# Requirement:
Where the line with "[32,349,131,359] bucket/cluster/bin ->" appears below, start writing out lines exactly, and finish with the line with "[326,143,338,155] [ ]", which is included; write out nothing else.

──────── Data excerpts ────────

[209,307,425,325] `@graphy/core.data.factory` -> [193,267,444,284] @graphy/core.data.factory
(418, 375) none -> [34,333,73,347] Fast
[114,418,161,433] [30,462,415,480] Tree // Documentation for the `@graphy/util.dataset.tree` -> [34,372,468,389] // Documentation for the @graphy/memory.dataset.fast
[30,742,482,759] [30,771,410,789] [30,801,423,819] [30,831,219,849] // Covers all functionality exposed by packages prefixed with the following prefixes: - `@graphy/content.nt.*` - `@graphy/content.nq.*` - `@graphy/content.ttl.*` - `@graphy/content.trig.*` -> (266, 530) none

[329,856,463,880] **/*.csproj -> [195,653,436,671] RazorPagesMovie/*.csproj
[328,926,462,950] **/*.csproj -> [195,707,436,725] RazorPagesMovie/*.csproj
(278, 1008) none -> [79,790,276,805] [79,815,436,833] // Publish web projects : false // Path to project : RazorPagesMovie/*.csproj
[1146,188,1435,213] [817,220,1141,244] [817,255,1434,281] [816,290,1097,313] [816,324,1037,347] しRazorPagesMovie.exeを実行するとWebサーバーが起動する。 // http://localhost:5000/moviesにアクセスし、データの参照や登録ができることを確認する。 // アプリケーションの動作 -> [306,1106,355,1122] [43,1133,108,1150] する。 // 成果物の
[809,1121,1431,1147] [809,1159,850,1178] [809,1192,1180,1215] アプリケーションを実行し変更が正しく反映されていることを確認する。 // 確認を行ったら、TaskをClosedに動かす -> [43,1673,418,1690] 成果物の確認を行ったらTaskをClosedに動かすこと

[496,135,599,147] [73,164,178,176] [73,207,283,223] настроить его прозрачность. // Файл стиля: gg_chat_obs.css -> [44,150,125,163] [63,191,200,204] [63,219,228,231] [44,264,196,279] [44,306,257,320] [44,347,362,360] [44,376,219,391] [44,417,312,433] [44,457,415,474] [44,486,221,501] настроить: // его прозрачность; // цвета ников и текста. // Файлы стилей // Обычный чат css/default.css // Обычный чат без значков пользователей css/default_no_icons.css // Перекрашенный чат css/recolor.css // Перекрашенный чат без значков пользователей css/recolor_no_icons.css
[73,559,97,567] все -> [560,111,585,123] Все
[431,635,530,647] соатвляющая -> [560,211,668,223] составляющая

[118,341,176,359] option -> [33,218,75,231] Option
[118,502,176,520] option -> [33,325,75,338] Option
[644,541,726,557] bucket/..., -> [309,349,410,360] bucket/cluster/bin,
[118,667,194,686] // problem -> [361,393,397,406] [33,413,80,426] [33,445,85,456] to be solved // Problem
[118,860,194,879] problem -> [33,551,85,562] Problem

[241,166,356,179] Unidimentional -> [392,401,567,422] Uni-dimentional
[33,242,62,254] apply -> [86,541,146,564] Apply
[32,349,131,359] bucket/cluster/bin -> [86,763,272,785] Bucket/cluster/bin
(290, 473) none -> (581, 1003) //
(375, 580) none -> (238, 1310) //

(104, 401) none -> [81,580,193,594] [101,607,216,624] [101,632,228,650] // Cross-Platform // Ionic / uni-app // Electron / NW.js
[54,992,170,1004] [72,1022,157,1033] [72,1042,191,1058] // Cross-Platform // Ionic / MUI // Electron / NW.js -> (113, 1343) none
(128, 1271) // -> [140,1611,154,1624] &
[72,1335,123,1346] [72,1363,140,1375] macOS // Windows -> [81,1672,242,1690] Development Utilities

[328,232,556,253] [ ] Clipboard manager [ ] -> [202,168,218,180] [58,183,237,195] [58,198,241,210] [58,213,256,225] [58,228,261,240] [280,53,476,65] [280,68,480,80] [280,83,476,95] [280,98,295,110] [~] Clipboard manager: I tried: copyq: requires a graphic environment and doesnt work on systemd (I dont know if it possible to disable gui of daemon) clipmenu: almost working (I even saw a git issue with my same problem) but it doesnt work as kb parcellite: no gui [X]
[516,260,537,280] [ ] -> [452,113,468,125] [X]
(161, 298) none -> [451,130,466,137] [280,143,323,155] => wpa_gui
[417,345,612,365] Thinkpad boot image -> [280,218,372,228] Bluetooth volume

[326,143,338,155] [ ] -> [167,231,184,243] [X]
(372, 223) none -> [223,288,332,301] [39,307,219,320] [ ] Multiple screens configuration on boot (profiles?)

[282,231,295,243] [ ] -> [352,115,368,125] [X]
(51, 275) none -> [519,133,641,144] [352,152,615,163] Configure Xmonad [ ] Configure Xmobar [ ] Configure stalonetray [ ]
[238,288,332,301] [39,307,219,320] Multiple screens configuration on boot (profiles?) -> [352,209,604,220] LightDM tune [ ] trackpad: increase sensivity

────────

# Solution below:
[32,349,131,359] bucket/cluster/bin -> [86,763,272,785] Bucket/cluster/bin
(290, 473) none -> (581, 1003) //
(375, 580) none -> (238, 1310) //

(104, 401) none -> [81,580,193,594] [101,607,216,624] [101,632,228,650] // Cross-Platform // Ionic / uni-app // Electron / NW.js
[54,992,170,1004] [72,1022,157,1033] [72,1042,191,1058] // Cross-Platform // Ionic / MUI // Electron / NW.js -> (113, 1343) none
(128, 1271) // -> [140,1611,154,1624] &
[72,1335,123,1346] [72,1363,140,1375] macOS // Windows -> [81,1672,242,1690] Development Utilities

[328,232,556,253] [ ] Clipboard manager [ ] -> [202,168,218,180] [58,183,237,195] [58,198,241,210] [58,213,256,225] [58,228,261,240] [280,53,476,65] [280,68,480,80] [280,83,476,95] [280,98,295,110] [~] Clipboard manager: I tried: copyq: requires a graphic environment and doesnt work on systemd (I dont know if it possible to disable gui of daemon) clipmenu: almost working (I even saw a git issue with my same problem) but it doesnt work as kb parcellite: no gui [X]
[516,260,537,280] [ ] -> [452,113,468,125] [X]
(161, 298) none -> [451,130,466,137] [280,143,323,155] => wpa_gui
[417,345,612,365] Thinkpad boot image -> [280,218,372,228] Bluetooth volume

[326,143,338,155] [ ] -> [167,231,184,243] [X]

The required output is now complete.